De repente anuncei (com muito medo) que estava grávida. A situação foi aceite, não fui despedida e trabalhei até ao fim da gravidez com mais 20kg em cima e muito cansada. Os arquitectos, em geral, têm horários regulares de trabalho excepto quando se aproximam prazos de concursos ou outras entregas, o que nos obriga a trabalhar serões, fins de semana e por vezes fazer directas. Note-se que isto não se alterou por eu me encontrar grávida e estive de estar "muito disponível".

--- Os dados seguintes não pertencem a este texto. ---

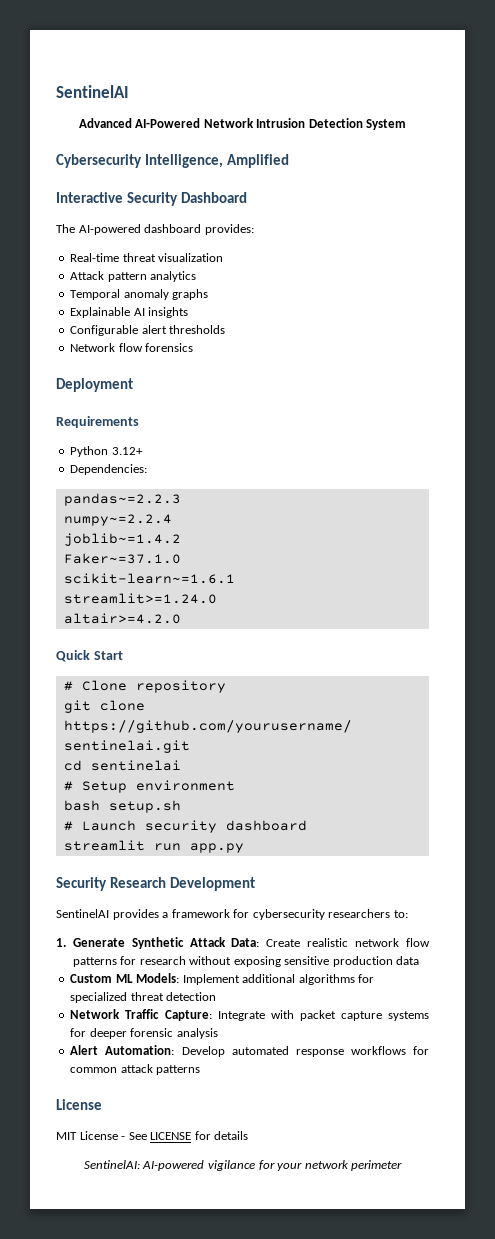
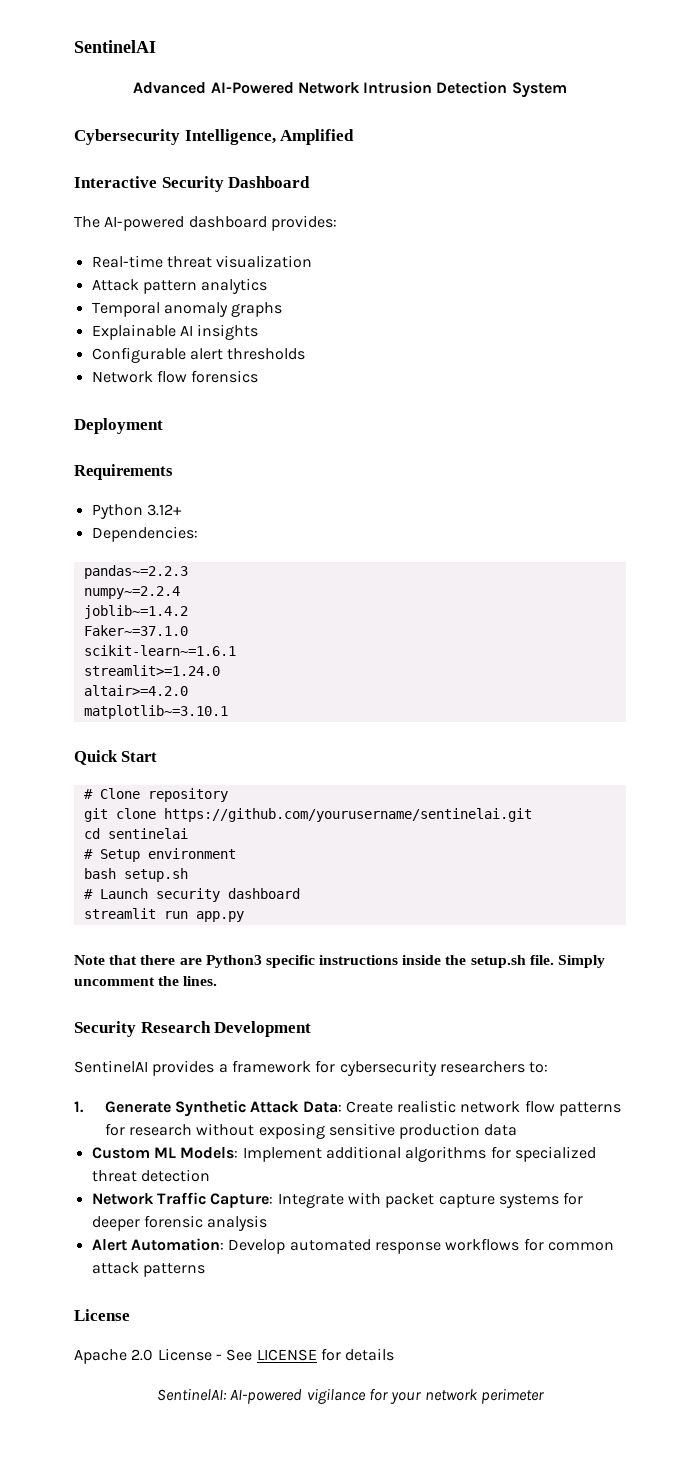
+ matplotlib~=3.10.1
+ Note that there are Python3 specific instructions inside the setup.sh file. Simply uncomment the lines.
- MIT License - See LICENSE for details
+ Apache 2.0 License - See LICENSE for details

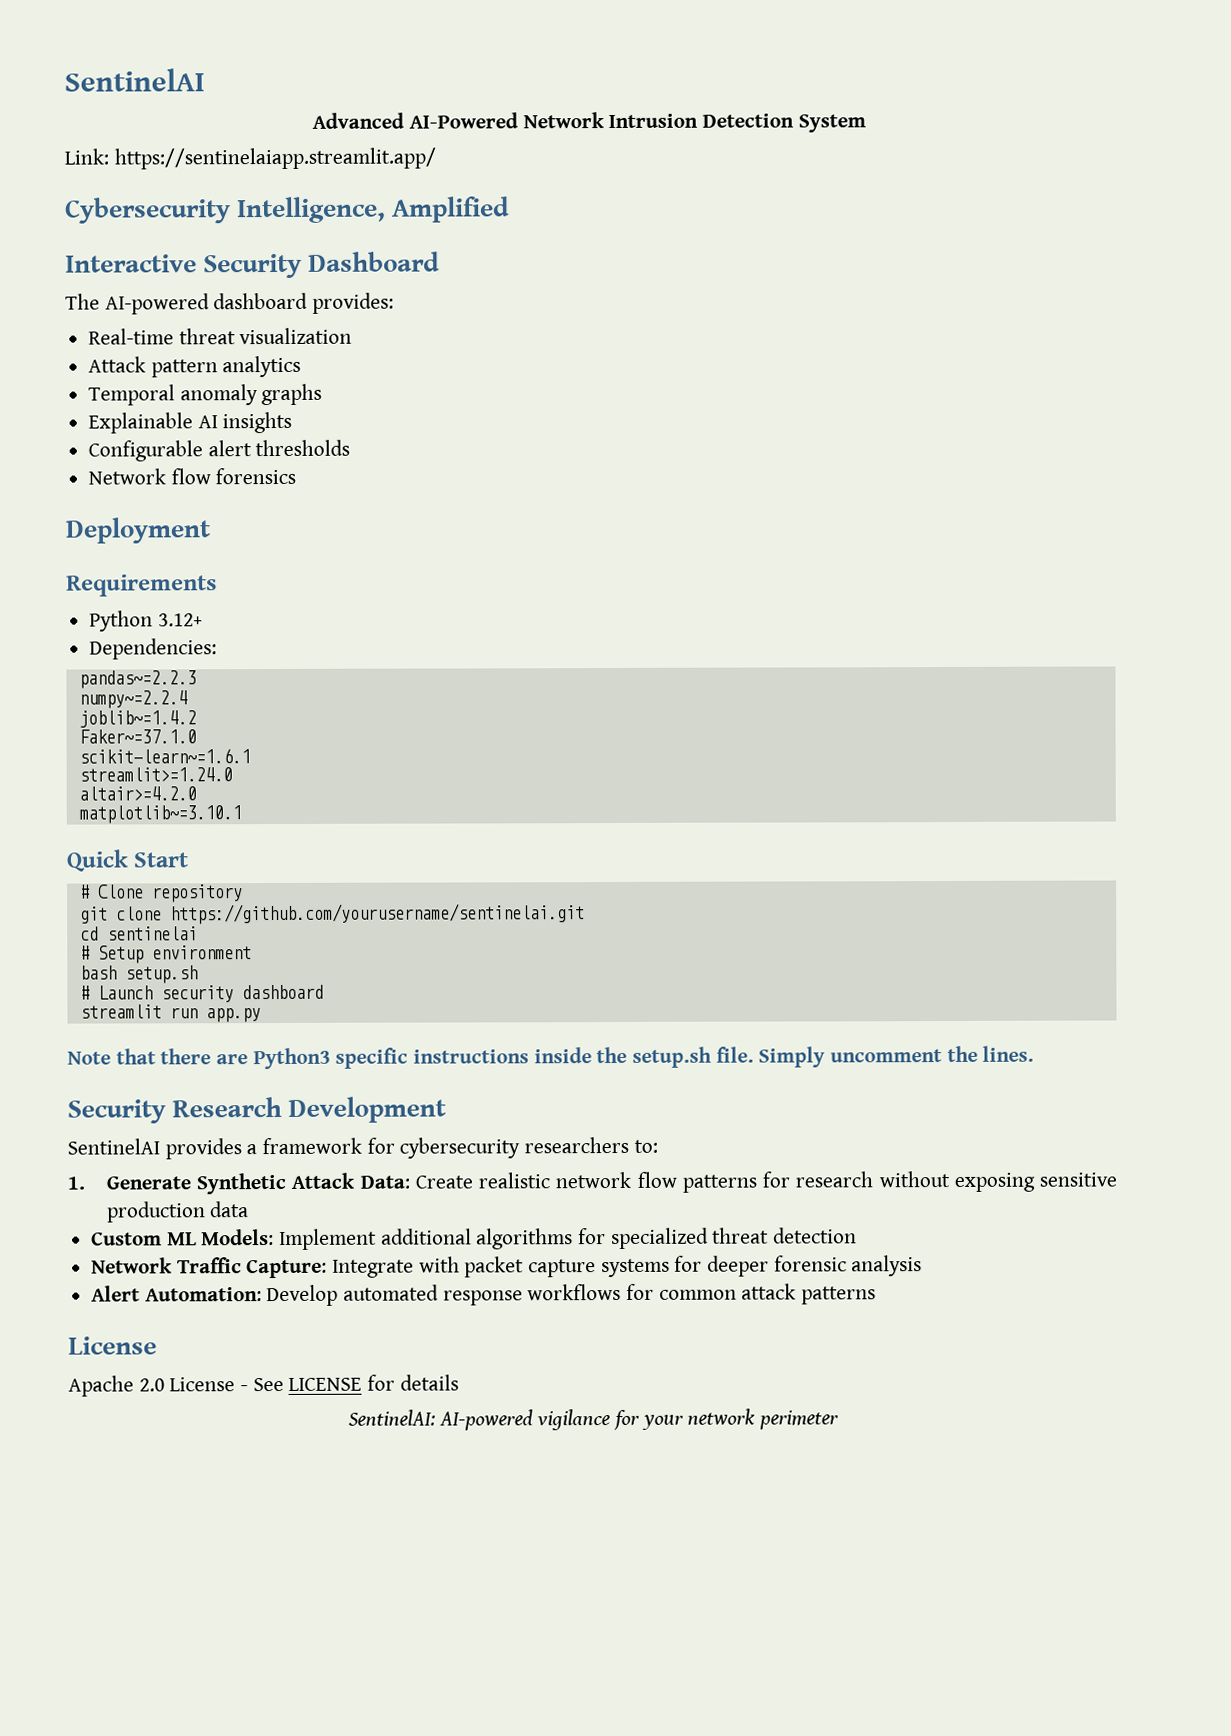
+ Link: https://sentinelaiapp.streamlit.app/

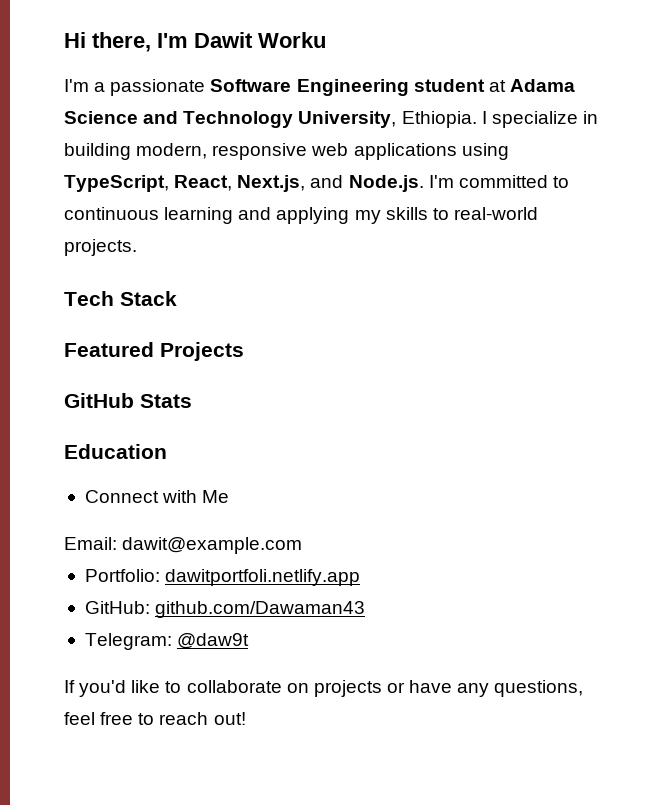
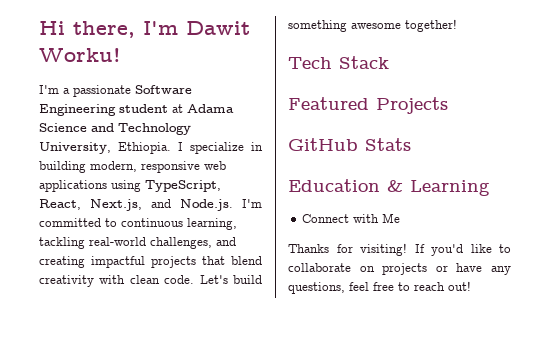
- Hi there, I'm Dawit Worku
+ Hi there, I'm Dawit Worku!
- I specialize in building modern, responsive web applications using TypeScript, React, Next.js, and Node.js. I'm committed to continuous learning and applying my skills to real-world projects.
+ I specialize in building modern, responsive web applications using TypeScript, React, Next.js, and Node.js. I'm committed to continuous learning, tackling real-world challenges, and creating impactful projects that blend creativity with clean code. Let's build something awesome together!
- Education
+ Education & Learning
- Email: dawit@example.com
- Portfolio: dawitportfoli.netlify.app
- GitHub: github.com/Dawaman43
- Telegram: @daw9t
- If you'd like to collaborate on projects or have any questions, feel free to reach out!
+ Thanks for visiting! If you'd like to collaborate on projects or have any questions, feel free to reach out!

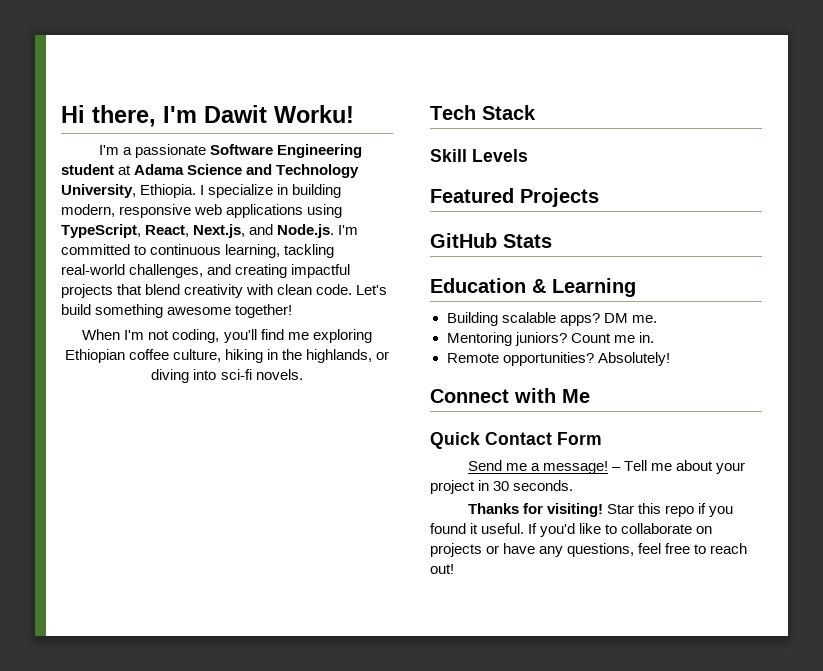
+ When I'm not coding, you'll find me exploring Ethiopian coffee culture, hiking in the highlands, or diving into sci-fi novels.
+ Skill Levels
+ Building scalable apps? DM me.
+ Mentoring juniors? Count me in.
+ Remote opportunities? Absolutely!
  Connect with Me
- Thanks for visiting!
+ Quick Contact Form
+ Send me a message! – Tell me about your project in 30 seconds.
+ Thanks for visiting! Star this repo if you found it useful.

Tirei uma licença de 3 meses "a ferros" após o parto (que foi complicado) mas uma semana e meia após o nascimento do bebé já me ligavam diariamente perguntando se poderia trabalhar pois havia muito trabalho para fazer! Não o fiz pois o meu filho precisava muito de mim (era um recém-nascido!!) mas não recebi um único cêntimo... após 9 anos de muitos benefícios fiscais e produtivos para a empresa!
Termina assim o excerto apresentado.